EU-Canada CETA agreement could devastate European ethanol industry, ePure warns
The EU-Canada Comprehensive Economic Trade Agreement (CETA) is a major threat to the EU ethanol industry, the European renewable ethanol association ePure warns.
The agreement, which is to be discussed by the EU’s trade ministers during the informal European Council meeting in Bratislava, Slovakia, on 23 September, could result in 1.2 billion litres of additional duty free imports from Canada to the EU.
This, ePure states, is the equivalent of 20% of the EU’s renewable fuel ethanol production, and would eliminate demand for well over 3 million tonnes of European cereals and sugar beet, undermining the income of thousands of European farmers.
If no safeguard clause is attached to the agreement, CETA could result in a massive change of North American and Transatlantic ethanol trade flows.

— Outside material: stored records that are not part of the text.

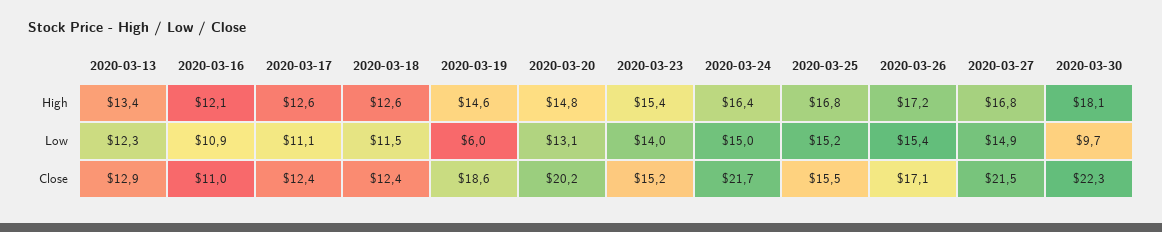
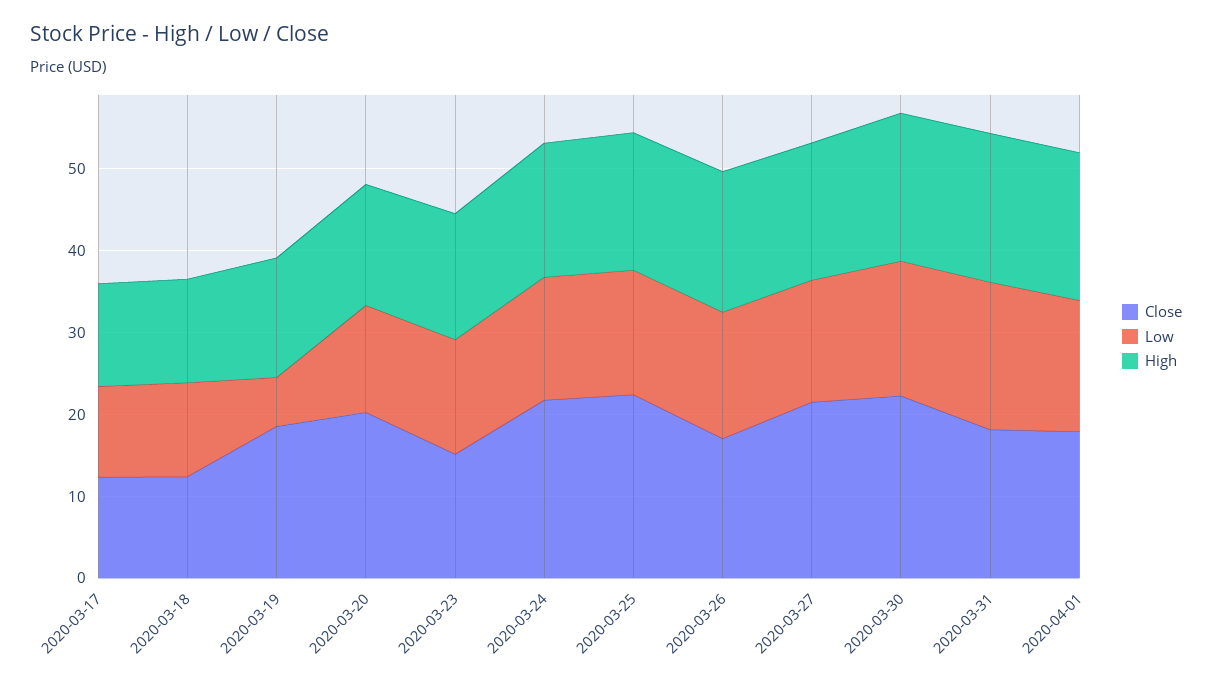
High, 2020-03-13: 13.4 -> none
High, 2020-03-16: 12.1 -> none
Low, 2020-03-13: 12.3 -> none
Low, 2020-03-16: 10.9 -> none
Low, 2020-03-30: 9.7 -> 16
Close, 2020-03-13: 12.9 -> none
Close, 2020-03-16: 11 -> none
Close, 2020-03-25: 15.5 -> 22
Close, 2020-03-31: none -> 18
Low, 2020-03-31: none -> 18
High, 2020-03-31: none -> 18
Close, 2020-04-01: none -> 18
Low, 2020-04-01: none -> 16
High, 2020-04-01: none -> 18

The US exports duty-free ethanol to Canada under the North American Free Trade Agreement (NAFTA), already making Canada the number one destination of US ethanol exports.
Robert Wright, Secretary-General of ePure, says that due to NAFTA, US is “by far the biggest winner from CETA”.
The production subsidies that have allowed the Canadian industry to survive the intense price pressure caused by cheap US ethanol imports are set to expire or be scaled back in 2017.
According to ePure, Canadian producers will be looking towards export markets where they can still achieve sufficiently high margins for survival, while the domestic demand will be supplied with US ethanol.
CETA would allow the US to actively push Canadian ethanol out of the market and over to the EU, and the country has about 1.2 billion litres of installed ethanol production capacity that is geographically well located to start exporting across the Atlantic.
“It is not just fantasy but a real danger that the US will be able to piggyback on CETA and export ethanol to the EU via Canada, thus bypassing current EU tariffs and anti-dumping duties on US ethanol.
“We urge the Council and the European Parliament to postpone the implementation of CETA until measures are put in place to adequately protect EU ethanol producers from US exports through the backdoor of CETA”, said Wright.